Andy Hill (Part 2)

Director – For Goodness Sake

By Staff Writer

Categories: Religion

In Part 2 of our interview, Andy Hill, Director of For Goodness Sake, explains how he ended up running a bicycle touring company and discovered that solutions God gives are peaceful. He also shares how he learned to deal with those who expressed anger and bring healing to difficult solutions by seeing everyone as God's child. Read on to learn more.

What experiences of yours have prepared you to run the non-profit organization, For Goodness Sake?
When I was first approached about running the organization, the idea was a bit daunting. But having once been thrown into running a bicycle touring company at the last minute set me up for knowing I could run an organization on a practical level.
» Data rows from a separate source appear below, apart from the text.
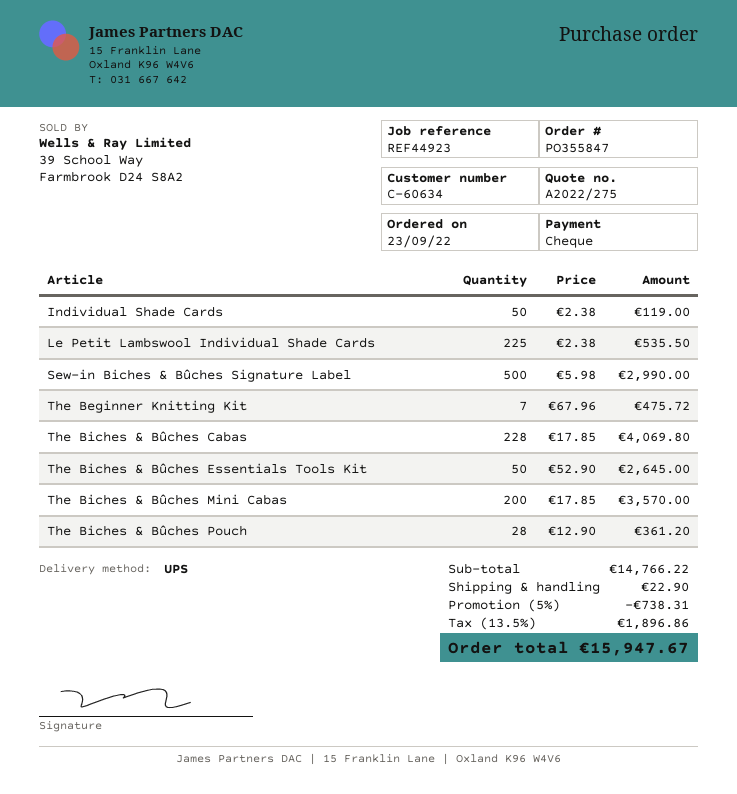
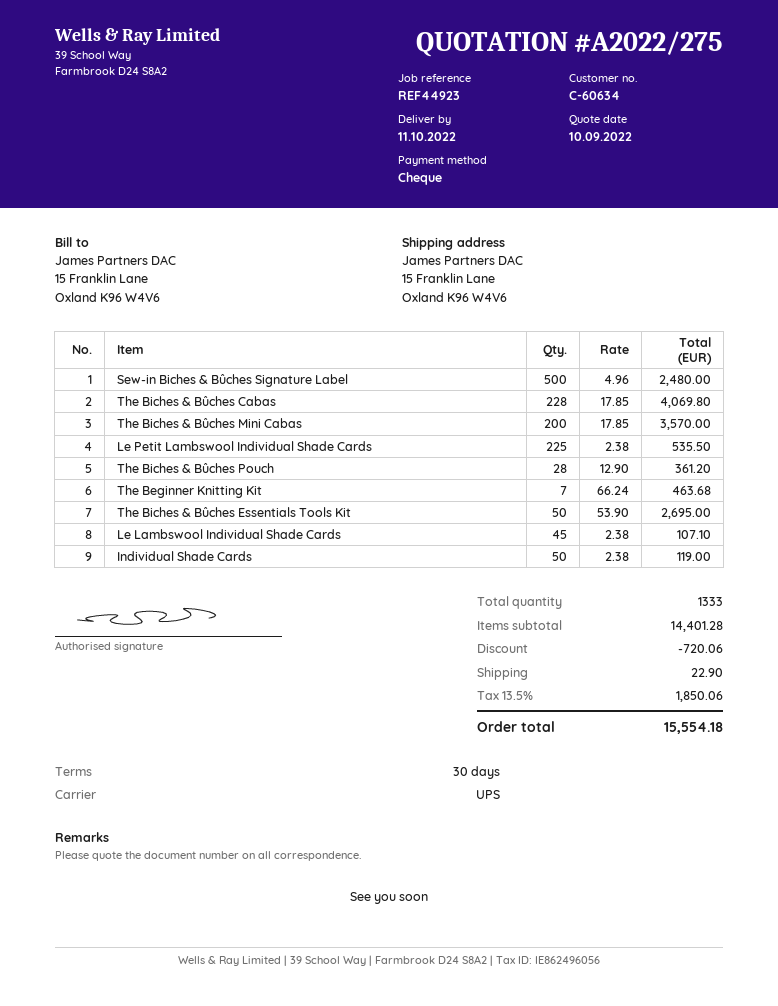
Sew-in Biches & Bûches Signature Label: 500 x 5.98 = 2990.00 -> 500 x 4.96 = 2480.00
The Beginner Knitting Kit: 7 x 67.96 = 475.72 -> 7 x 66.24 = 463.68
The Biches & Bûches Essentials Tools Kit: 50 x 52.90 = 2645.00 -> 50 x 53.90 = 2695.00
Le Lambswool Individual Shade Cards: none -> 45 x 2.38 = 107.10
subtotal: 14766.22 -> 14401.28
discount: 738.31 -> 720.06
tax: 13.5% = 1896.86 -> 13.5% = 1850.06
total: 15947.67 -> 15554.18

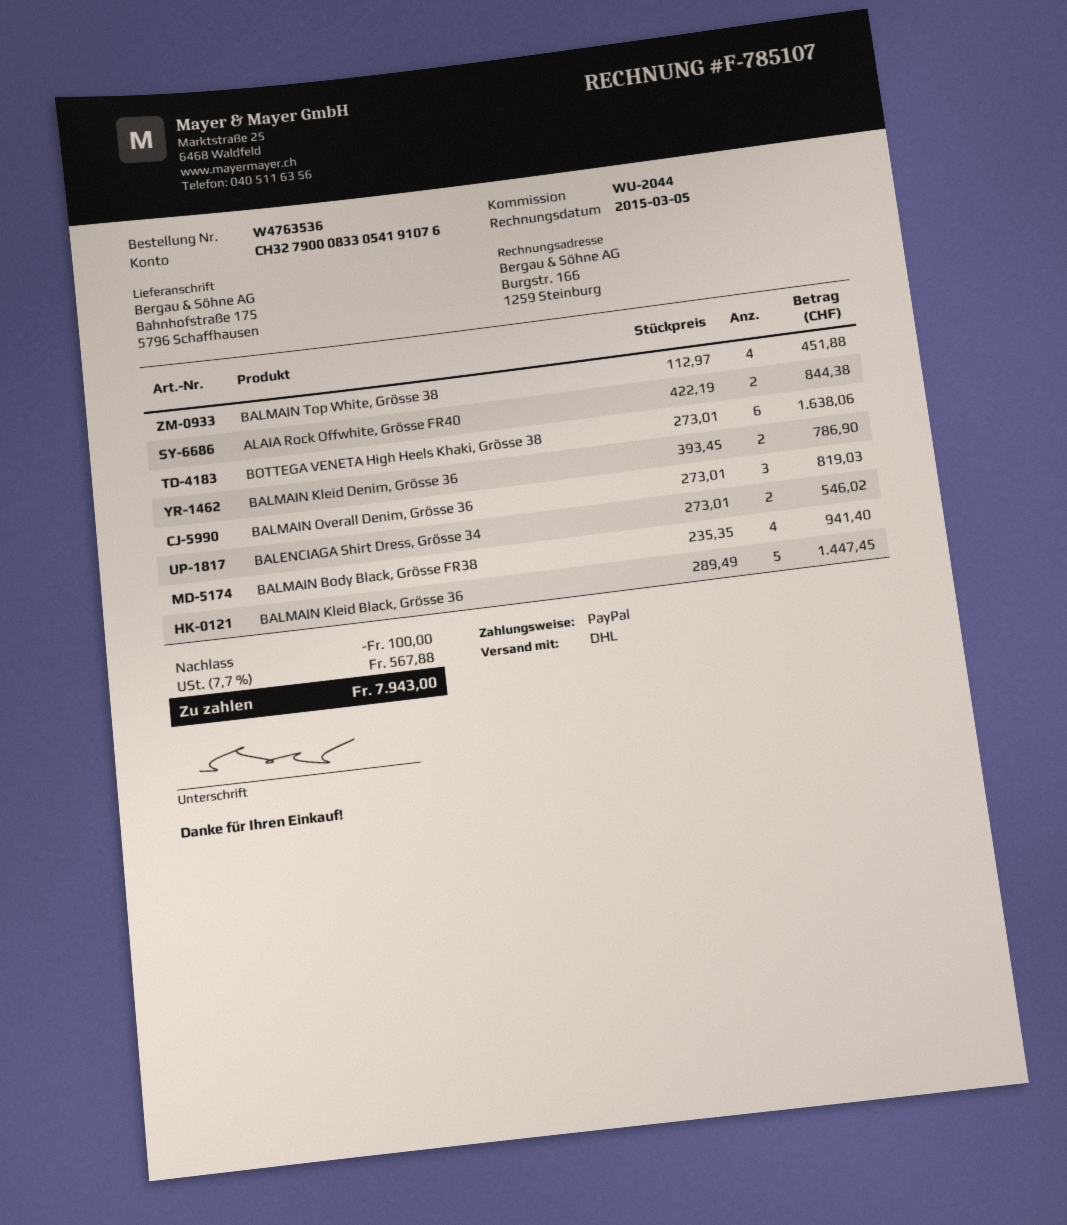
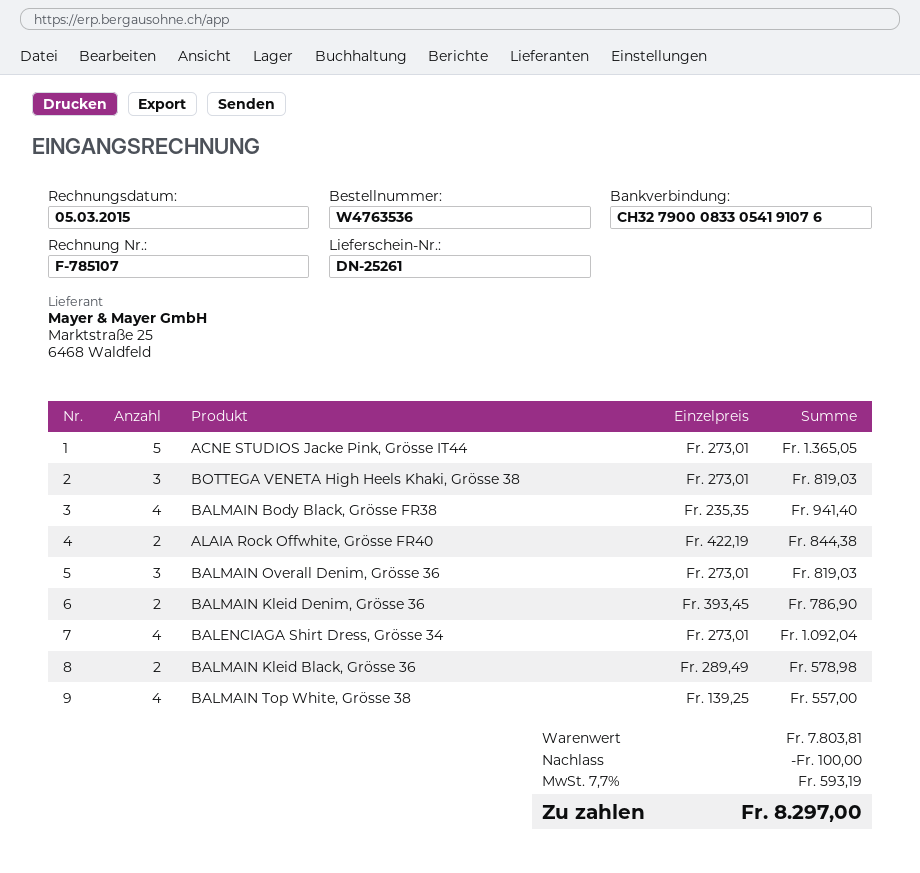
BALMAIN Top White, Grösse 38: 4 x 112.97 = 451.88 -> 4 x 139.25 = 557.00
BOTTEGA VENETA High Heels Khaki, Grösse 38: 6 x 273.01 = 1638.06 -> 3 x 273.01 = 819.03
BALENCIAGA Shirt Dress, Grösse 34: 2 x 273.01 = 546.02 -> 4 x 273.01 = 1092.04
BALMAIN Kleid Black, Grösse 36: 5 x 289.49 = 1447.45 -> 2 x 289.49 = 578.98
ACNE STUDIOS Jacke Pink, Grösse IT44: none -> 5 x 273.01 = 1365.05
tax: 7.7% = 567.88 -> 7.7% = 593.19
total: 7943.00 -> 8297.00

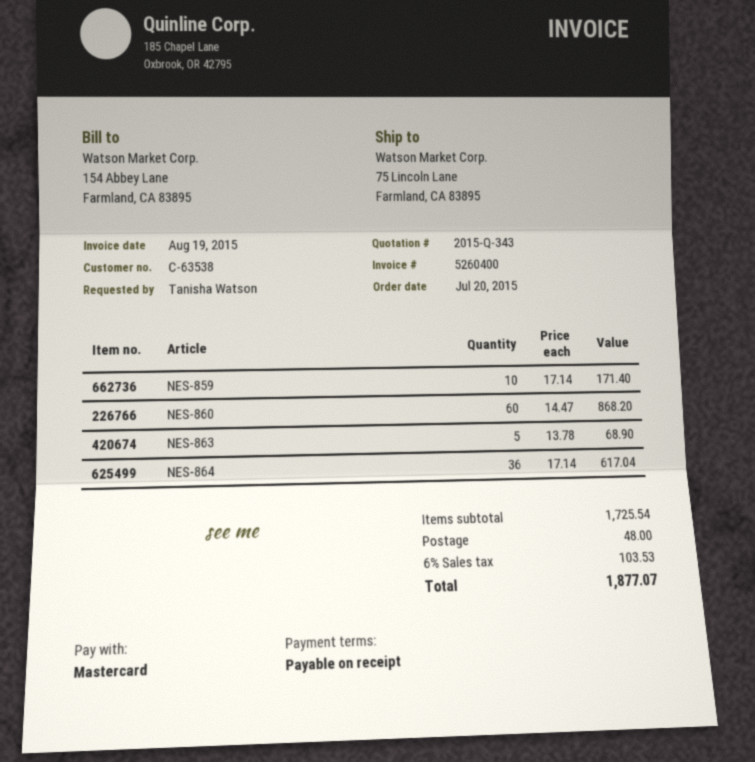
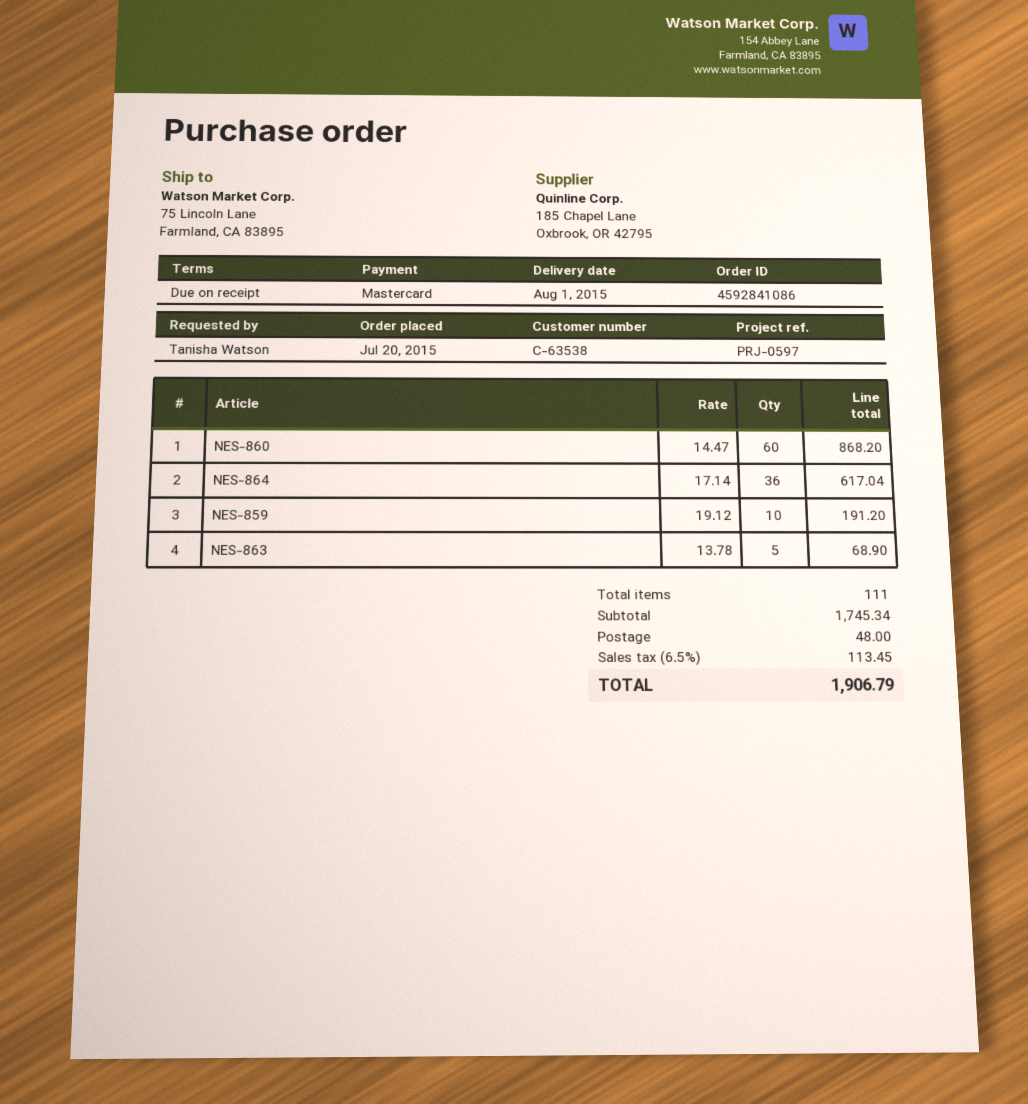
NES-859: 10 x 17.14 = 171.40 -> 10 x 19.12 = 191.20
subtotal: 1725.54 -> 1745.34
tax: 6% = 103.53 -> 6.5% = 113.45
total: 1877.07 -> 1906.79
How did you end up running a bicycle touring company?
I was working for this touring company in 1993, supporting riders cycling all the way across the U.S. Somehow I became the transport coordinator – helping everyone get to and from the airports, etc. In '95 and '96, I helped with tours of the national parks. In the winter of '96, I found myself working at the head office answering calls. During this time, the company fell apart. The brother of the founder bought the company, but didn't want to run it, and the founder left. Since people had already booked tours, I stayed on and ran the whole show. I knew enough about the tours to make them happen, and it went very well. After that summer, someone else bought the company and I continued working there another two years.

What helped you succeed, and what did you learn in the process?
My reliance on God, prayer, and trust that there is always a solution to everything got me through. I learned that in the end, the solution is always peaceful. It's not a compromise; it's all-embracing and includes everybody. Quite often we don't like the solution because it doesn't fit in with our preconceived idea of what the solution should be. But if we let the problem go, the solution is already there.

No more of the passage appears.